National Economic and Development Authority chief Arsenio Balisacan had earlier said that Executive Order 12, series of 2022 -- the executive issuance granting tax breaks to several types of EVs - will have its mandatory review this month.

EO12 was uploaded in the Official Gazette last 19 January 2023 and took effect on February 20, 2023. It will be available for review beginning 21 February 2024, or a week from now, exactly a year after it took effect.

EO12 was enacted to complement the Electric Vehicle Industry Development Act, in a bid to mainstream EVs in the country to help promote green transport and help reduce the country's carbon emissions.

Except for e-motorcycles, which are not included in the tariff suspension and are still subject to a 30 percent import charge, different types of electric vehicles and their components got lower tariff rates under the EO12, from the previous five to thirty percent to currently zero percent import duty.

NEDA was the agency that recommended EO12's enactment for five years, to modify the tariff rates for certain EVs and their parts and components.

EV industry stakeholders mounted their concerns with EO12 since the start of 2023, noting its unfair snubbing to e-motorcycles to also receive tax breaks from the government, even though motorcycles comprise the majority of numbers among motorists in the country, according to data from the Land Transportation Office.

The Statista Research Department said that around 7.81 million private motorcycles and tricycles were registered in the Philippines in 2022.

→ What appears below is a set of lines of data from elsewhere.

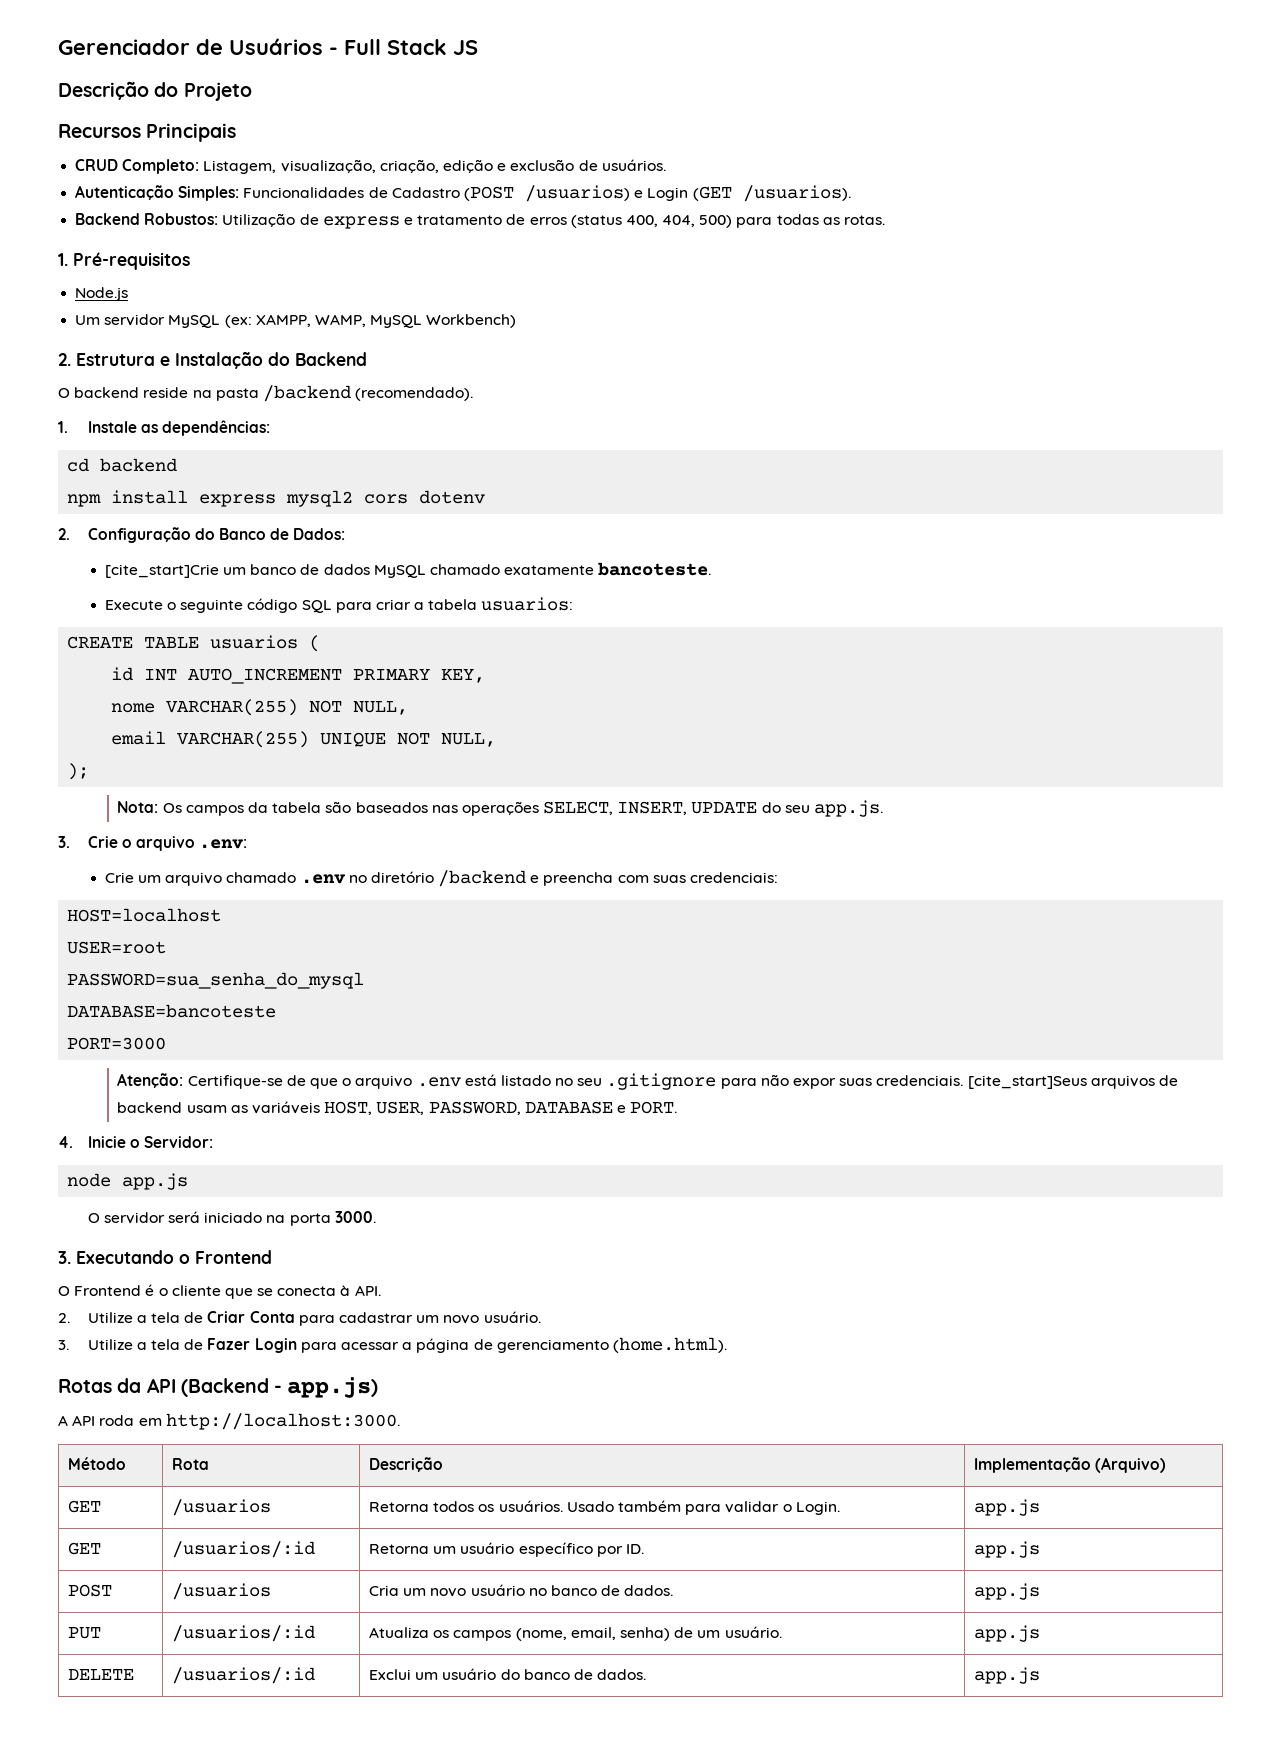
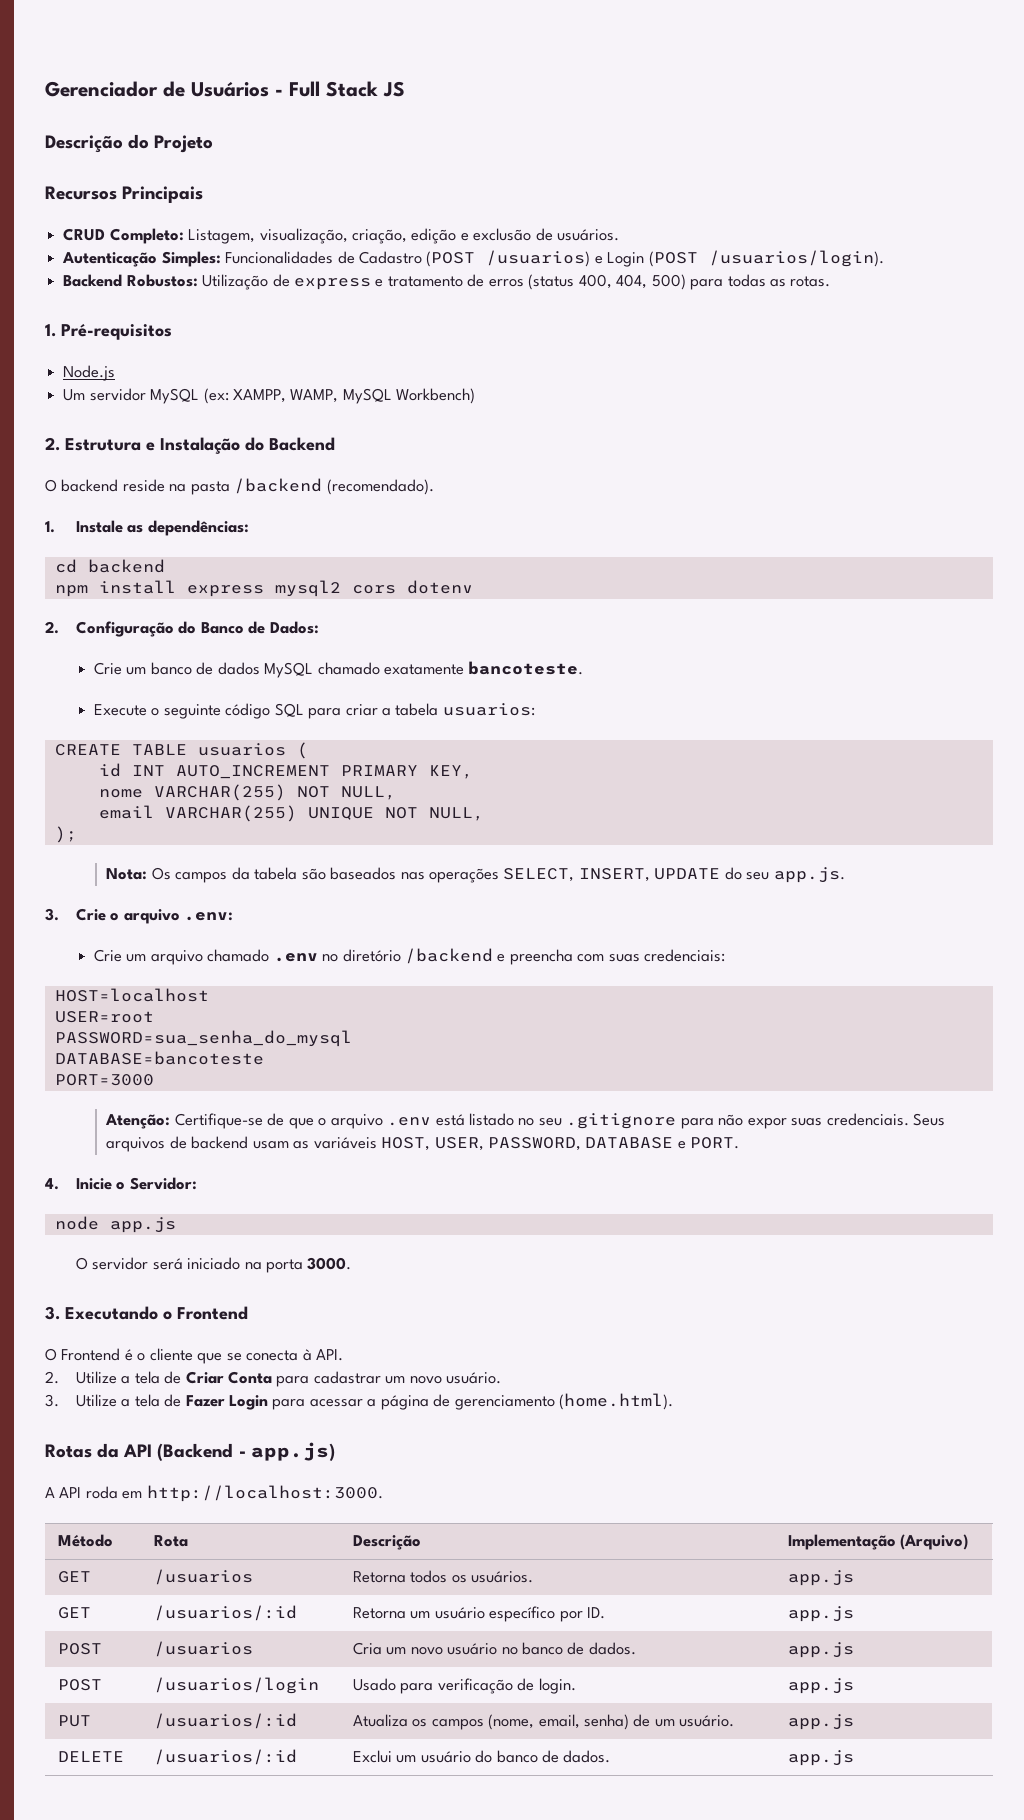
- Autenticação Simples: Funcionalidades de Cadastro (POST /usuarios) e Login (GET /usuarios).
+ Autenticação Simples: Funcionalidades de Cadastro (POST /usuarios) e Login (POST /usuarios/login).
- [cite_start]Crie um banco de dados MySQL chamado exatamente bancoteste.
+ Crie um banco de dados MySQL chamado exatamente bancoteste.
- [cite_start]Seus arquivos de backend usam as variáveis HOST, USER, PASSWORD, DATABASE e PORT.
+ Seus arquivos de backend usam as variáveis HOST, USER, PASSWORD, DATABASE e PORT.
- GET | /usuarios | Retorna todos os usuários. Usado também para validar o Login. | app.js
+ GET | /usuarios | Retorna todos os usuários. | app.js
+ POST | /usuarios/login | Usado para verificação de login. | app.js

This also prompted Albay Representative Joey Salceda to file House Bill 9573, which seeks to revise EO12, to include e-motorcycles in EVs benefitting from tax breaks.

"Some 60 percent of electric vehicles are two-wheeled, meaning that the vast majority of electric vehicles do not benefit from the tax incentives granted under the law... encouraging electric cars while locking out electric motorcycles does not address congestion issues, but merely substitutes petroleum-fueled cars for their space on the road," Salceda said.

"In order to address these issues, this proposal clarifies in its definition of terms that electric vehicles include two-wheeled vehicles. Additionally, the measure provides a zero-percent duty treatment on completely-built electric vehicles to accelerate the shift to these types of vehicles," he added.

In a 2021 study, international consulting firm Frost & Sullivan found that the Philippines' consumer market is excited about EV introduction in the Philippines, with the growing environmental awareness continuing to be mainstreamed.